[[ Entries supplied open ]]

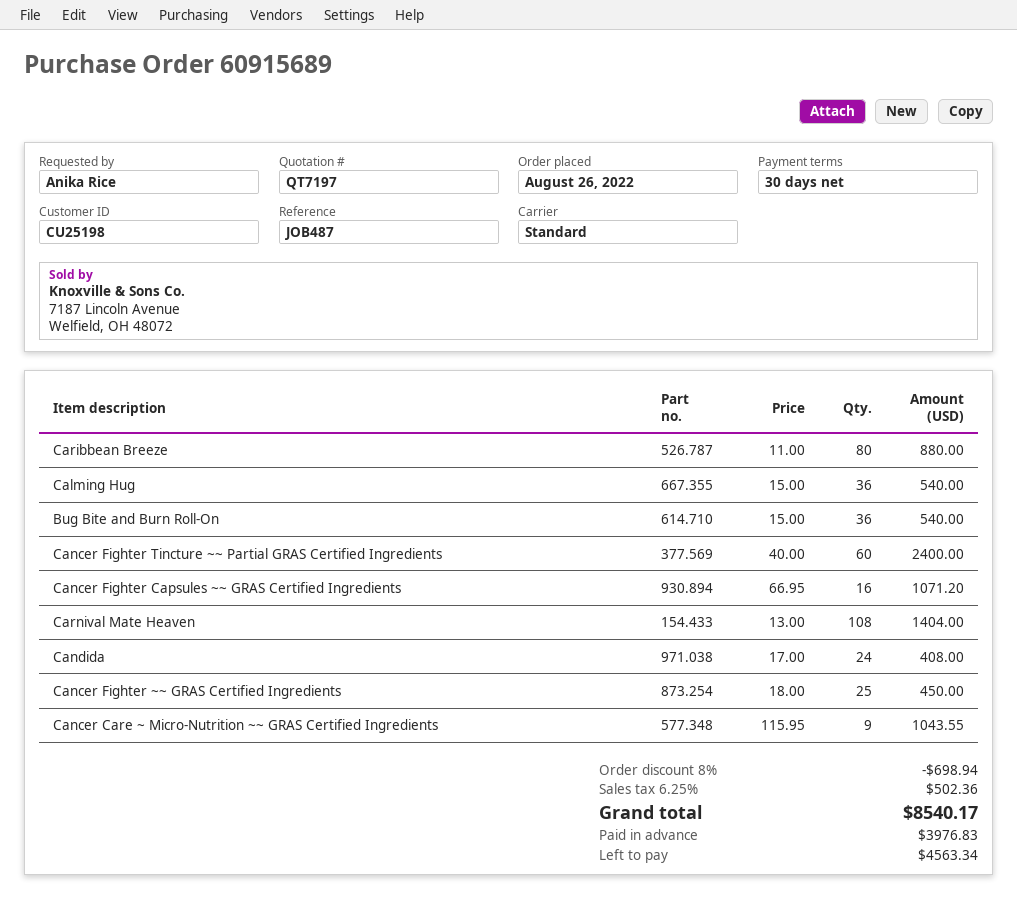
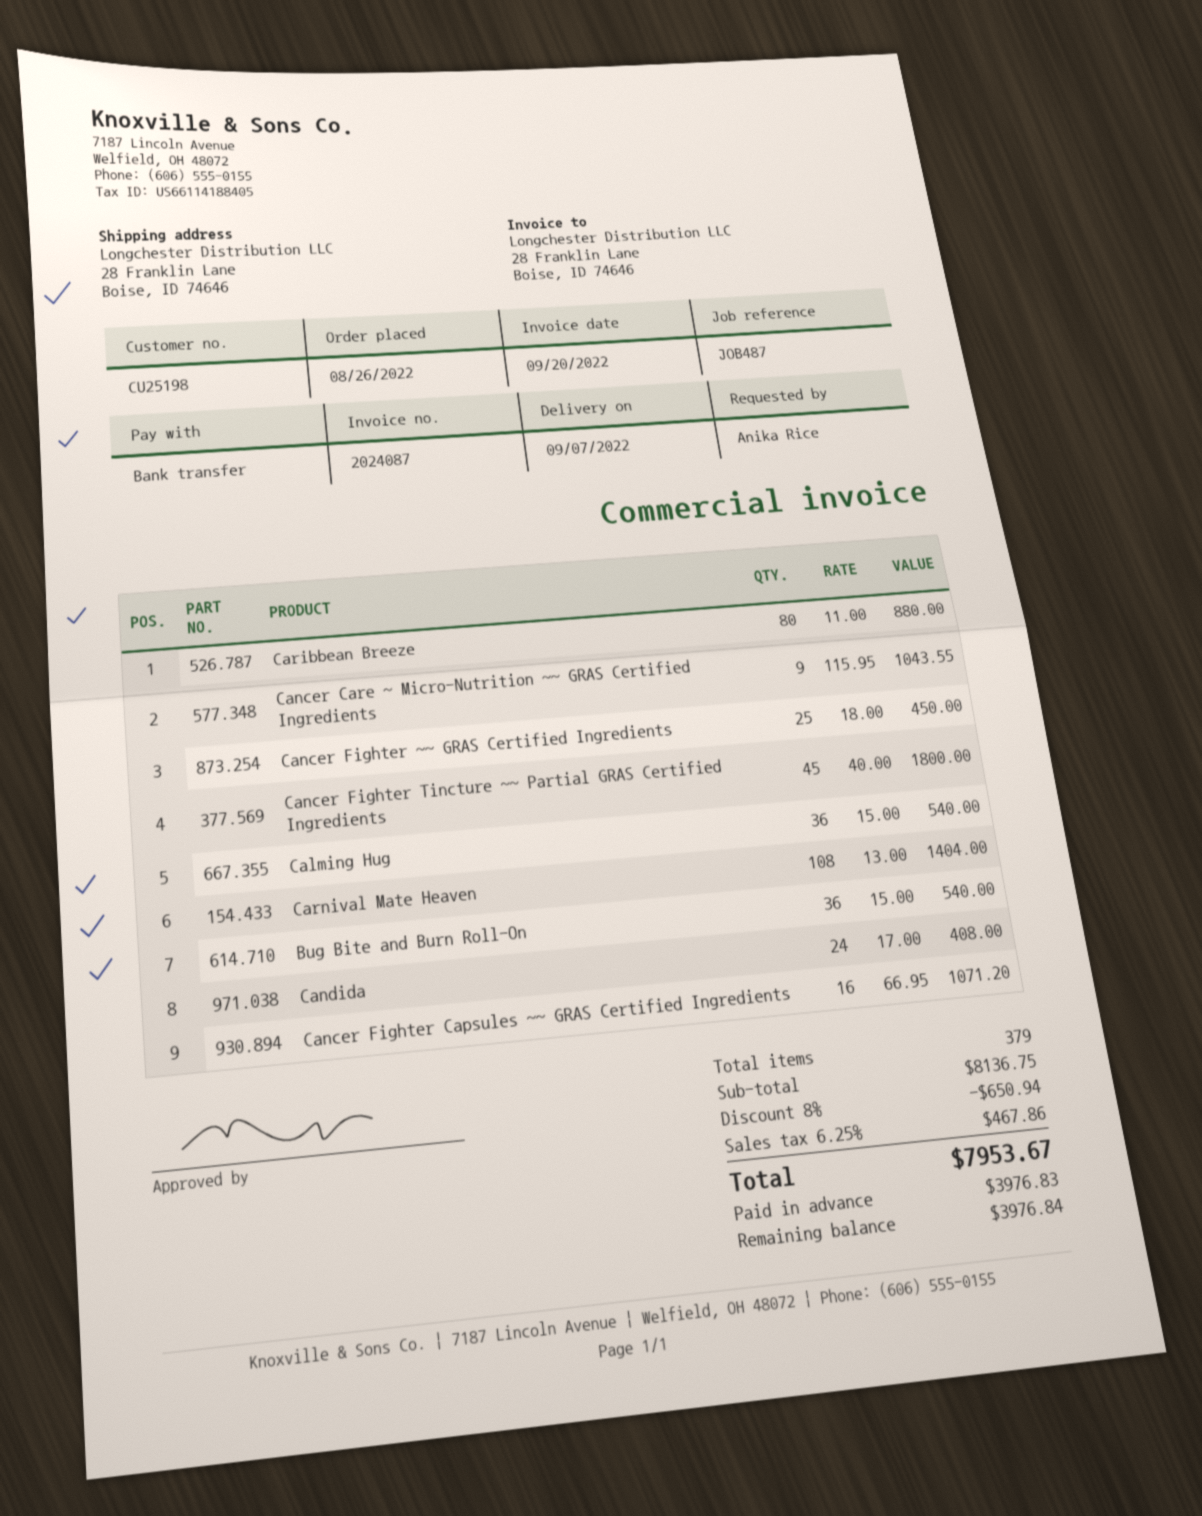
Cancer Fighter Tincture ~~ Partial GRAS Certified Ingredients: 60 x 40.00 = 2400.00 -> 45 x 40.00 = 1800.00
discount: 8% = 698.94 -> 8% = 650.94
tax: 6.25% = 502.36 -> 6.25% = 467.86
total: 8540.17 -> 7953.67
balance: 4563.34 -> 3976.84

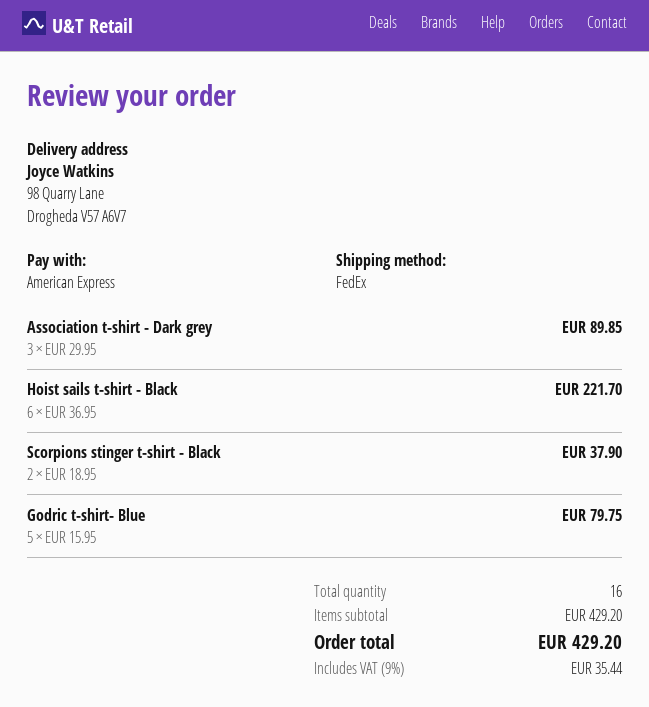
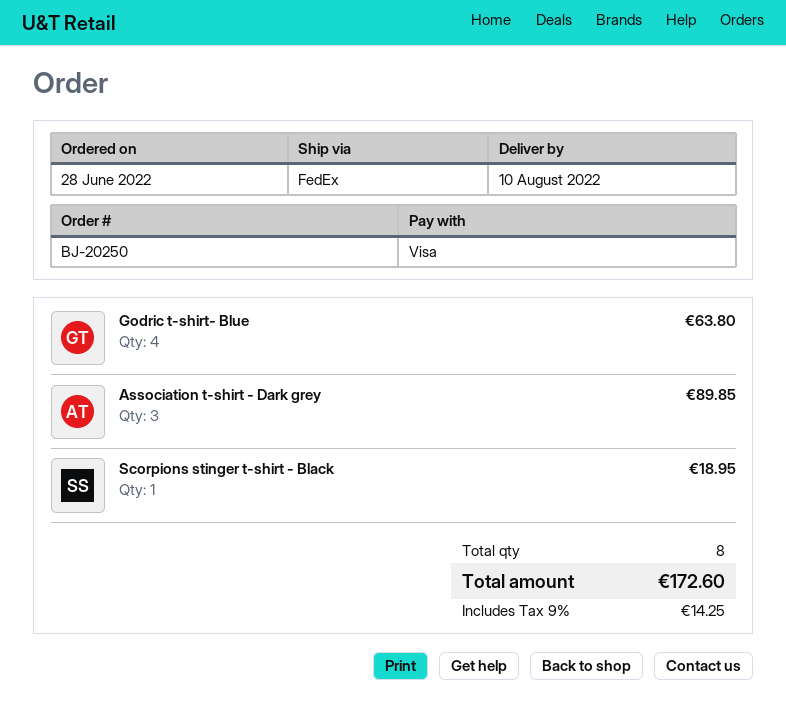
payment method: American Express -> Visa
Hoist sails t-shirt - Black: 6 for 221.70 -> none
Scorpions stinger t-shirt - Black: 2 for 37.90 -> 1 for 18.95
Godric t-shirt- Blue: 5 for 79.75 -> 4 for 63.80
total quantity: 16 -> 8
tax: 9% = 35.44 -> 9% = 14.25
total: 429.20 -> 172.60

[[ Entries supplied closed ]]

- [Problem statement]:
Give back an exact copy of only the lines from the one with "balance: 4563.34 -> 3976.84" through the final line of the material, both included. Pictures do not belong in it.

- [Answer to the exercise]:
balance: 4563.34 -> 3976.84

payment method: American Express -> Visa
Hoist sails t-shirt - Black: 6 for 221.70 -> none
Scorpions stinger t-shirt - Black: 2 for 37.90 -> 1 for 18.95
Godric t-shirt- Blue: 5 for 79.75 -> 4 for 63.80
total quantity: 16 -> 8
tax: 9% = 35.44 -> 9% = 14.25
total: 429.20 -> 172.60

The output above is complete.